Não é a primeira vez que assistimos a uma tal “Ditadura da Beleza” que adoece seres humanos numa busca desenfreada pelo corpo perfeito, pelo sucesso, fama e glamour. Coralie Fargeat, uma cineasta francesa lançou no Festival de Cinema de Cannes deste ano sua obra A Substância. Trata-se de uma sátira com uma pitada de terror gore que eleva ao extremo um processo doentio e até sobre-humano no qual a beleza e o corpo perfeito precisa estar em alta custe o que custar. O filme de Fargeat já nos encanta logo de cara por seus enquadramentos; abuso de cores e uma fotografia impecável dirigida por Benjamin Kracun que penetra em nós na tentativa de nos inserir na história que está disposta a nos contar. Com uma leve crítica “escondida” às políticas hollywoodianas, com a cena de uma Estrela da Calçada da Fama, a mesma cena que abre o filme, ela o fecha depois de mais de duas horas de tensão, horror e desespero.
Protagonizado por Demi Moore e Margaret Qualley vivendo as versões de uma mesma pessoa, quando Elisabeth Sparkle [Moore], uma coach fitness de sucesso da TV se vê ameaçada em ser substituída por conta de sua idade, Sue [Qualley] é sua versão rejuvenescida. Tentada em experimentar uma droga sintetizada no mercado negro que gera uma nova versão de si mesma mais jovem, mais bela, mais forte, Sparkle e Sue vivem suas tentações a fim de não ficar de fora da TV e nem de serem ofuscadas. A busca pelo corpo ideal em A Substância vai além de simplesmente estar bonita, mas é a popularidade, a fama e o desejo de estar sempre visível na seara do sucesso. Sparkle não consegue lidar com a ideia de não estar mais à frente das câmeras e o pensamento de que seu corpo não mais agrada o público a leva a tomar atitudes drásticas.
A Substância ganha a classificação de ser um longa de terror. Aparência, autoestima, beleza, brilho e glamour, holofotes, aplausos, luzes, câmeras e ação é um pacote difícil demais de se digerir, mas uma vez que este banquete é apetecido é difícil de ficar sem. Moore tem uma atuação fora do comum e consegue nos entregar o retrato real da mulher que não suporta a ideia de ser desvalorizada por uma política etarista e por uma indústria da beleza efêmera e passageira. O etarismo tem se tornado pauta de grandes trabalhos no audiovisual, e Fargeat consegue trazer esta pauta para sua obra. A narrativa principal acompanha este processo doentio em que Sparkle dá lugar à Sue. Qualley, em sua atuação dá um tom de inocência à uma jovem mulher que descobre, aos poucos, o que quer, mas que não sabe o quanto isto vai lhe custar.

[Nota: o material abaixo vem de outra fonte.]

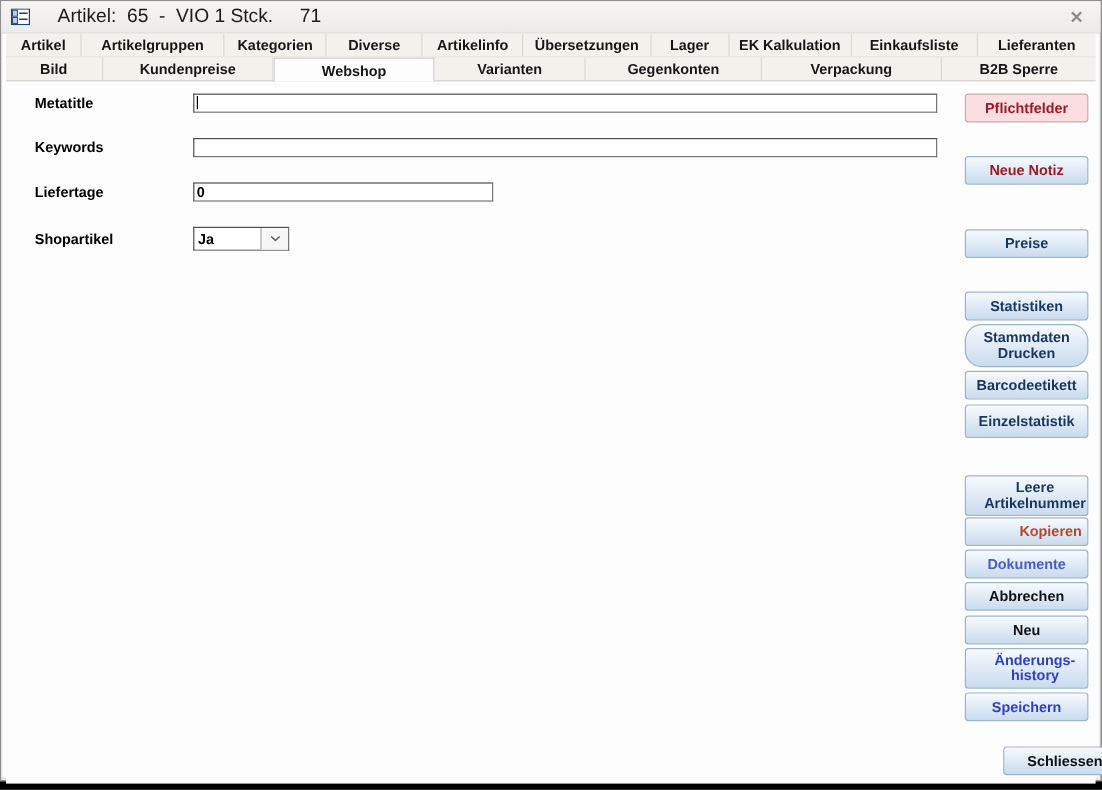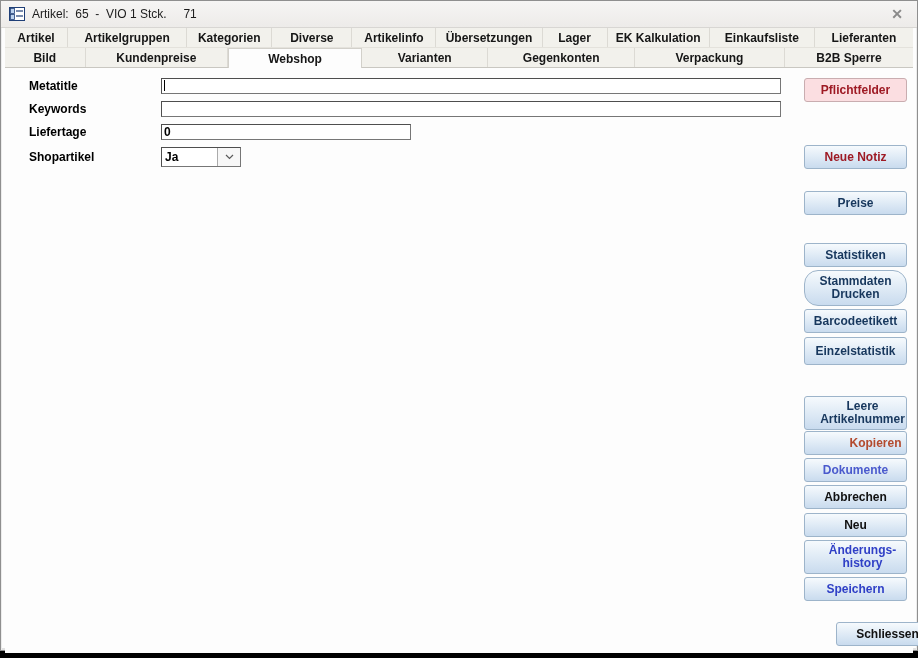--- a/index.html
+++ b/index.html
@@ -11,7 +11,7 @@
   .titlebar{height:26px;margin:0 -4px;display:flex;align-items:center;
     background:linear-gradient(#f6f5f4,#edebe9);border-bottom:1px solid #d8d6d3;padding:0 8px;}
   .title-icon{width:16px;height:14px;margin-right:7px;display:inline-flex;}
-  .title-text{font-size:12px;color:#1c1c1c;white-space:pre;}
+  .title-text{font-size:16px;color:#1c1c1c;white-space:pre;margin-left:16px;}
   .close-x{margin-left:auto;color:#8a8a8a;font-size:14px;font-weight:bold;cursor:default;
     padding:0 6px;letter-spacing:0;}
   

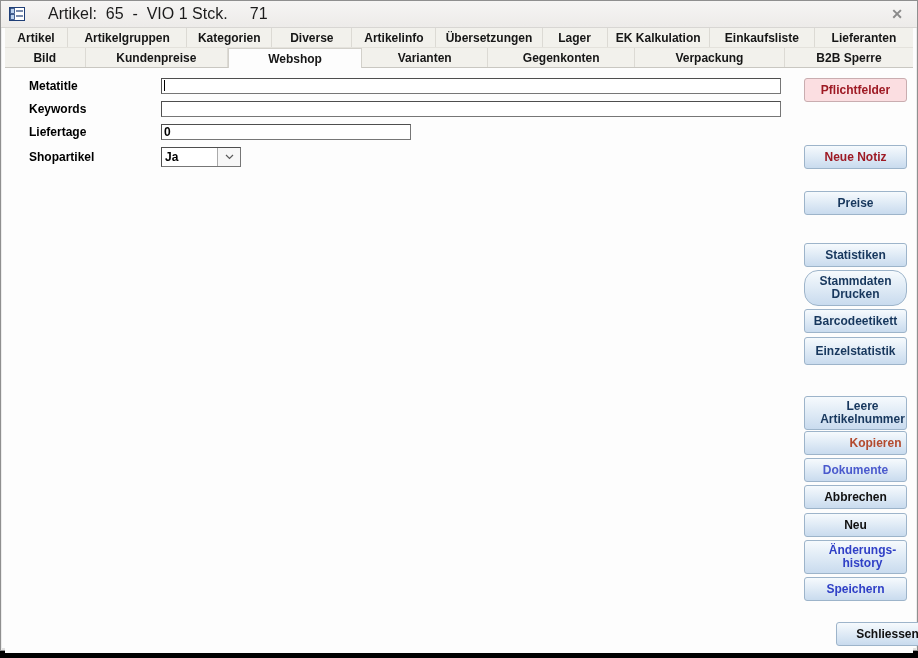--- a/index.html
+++ b/index.html
@@ -26,7 +26,7 @@
   
   .content{position:relative;height:585px;background:#fdfdfd;}
   .form{position:absolute;left:24px;top:10px;}
-  .frow{display:flex;align-items:center;margin-bottom:7px;position:relative;}
+  .frow{display:flex;align-items:center;margin-bottom:21px;position:relative;}
   .flabel{width:132px;font-size:12px;font-weight:bold;color:#000;}
   .tbox{box-sizing:border-box;height:16px;background:#fff;border:1px solid #767676;
     border-top-color:#4e4e4e;border-left-color:#4e4e4e;

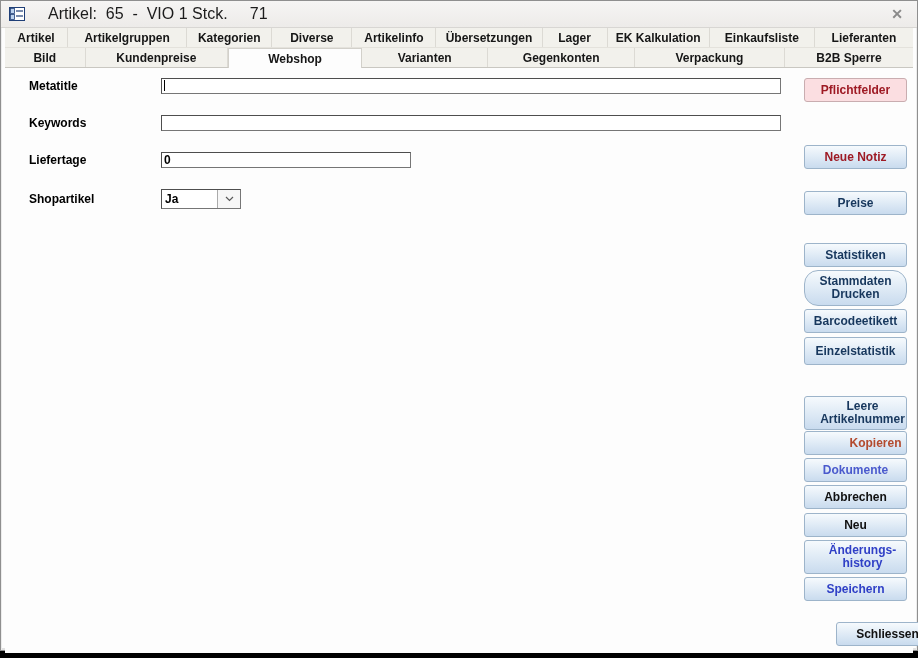--- a/index.html
+++ b/index.html
@@ -49,7 +49,7 @@
     text-align:center;line-height:13px;}
   .btn.pink{background:#fbdee1;border-color:#c9adb0;}
   .btn.tall{height:34px;padding-left:14px;}
-  .b0{top:10px;}  .b1{top:77px;}  .b2{top:123px;} .b3{top:175px;}
+  .b0{top:10px;}  .b1{top:62px;}  .b2{top:123px;} .b3{top:175px;}
   .b4{top:202px;height:36px;} .b5{top:241px;} .b6{top:269px;height:28px;}
   .b7{top:328px;} .b8{top:363px;padding-left:40px;} .b9{top:390px;} .b10{top:417px;}
   .b11{top:445px;} .b12{top:472px;} .b13{top:509px;} .b14{top:554px;}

A virada de roteiro, que também é assinado pela cineasta, é pura arte! Sue abandona a sua inocência juvenil e se revela ambiciosa, dura, má e que só pensa nela mesma, em sua beleza, fama e sucesso. Por mais que a substância seja capaz de gerar uma versão melhor de si mesma, é inevitável que o desejo de autodependência e de que eu me dependo e não preciso de mais ninguém acaba gritando mais alto. Revezar a cada sete dias não pareceu ser uma ideia relevante e ser altruísta não estava nos planos de ambas personalidades.
Vulnerabilidade, insatisfação, desespero, medo, insegurança, baixa autoestima, permeiam do rosto de Moore como Sparkle: uma mulher que já apresenta os traços da idade e do cansaço depois de eras de trabalho árduo. Hiper sexualização, autoconfiança, brilho, vida, virilidade, fetichismo, juventude é o que se revela do rosto de Qualley, como Sue: uma jovem mulher que pode ter tudo o que sonhar e na hora que quiser. A forma de filmar o rosto de cada uma revela, para nós, a dualidade de nossa vida... ou não. Assim como a Estrela na Calçada da Fama que homenageia Sparkle trinca, fica suja, danificada e sem brilho, o mesmo pode acontecer com cada um de nós. Enquanto encaixamos nos ditos “padrões de beleza” e não apresentamos rachaduras, rugas, e outras cicatrizes, estamos sendo elogiados e lembrados. Basta adquirirmos algumas marcas da vida, e tudo pode mudar de rumo. Aquilo que mais nos humaniza, parece desumanizar as relações.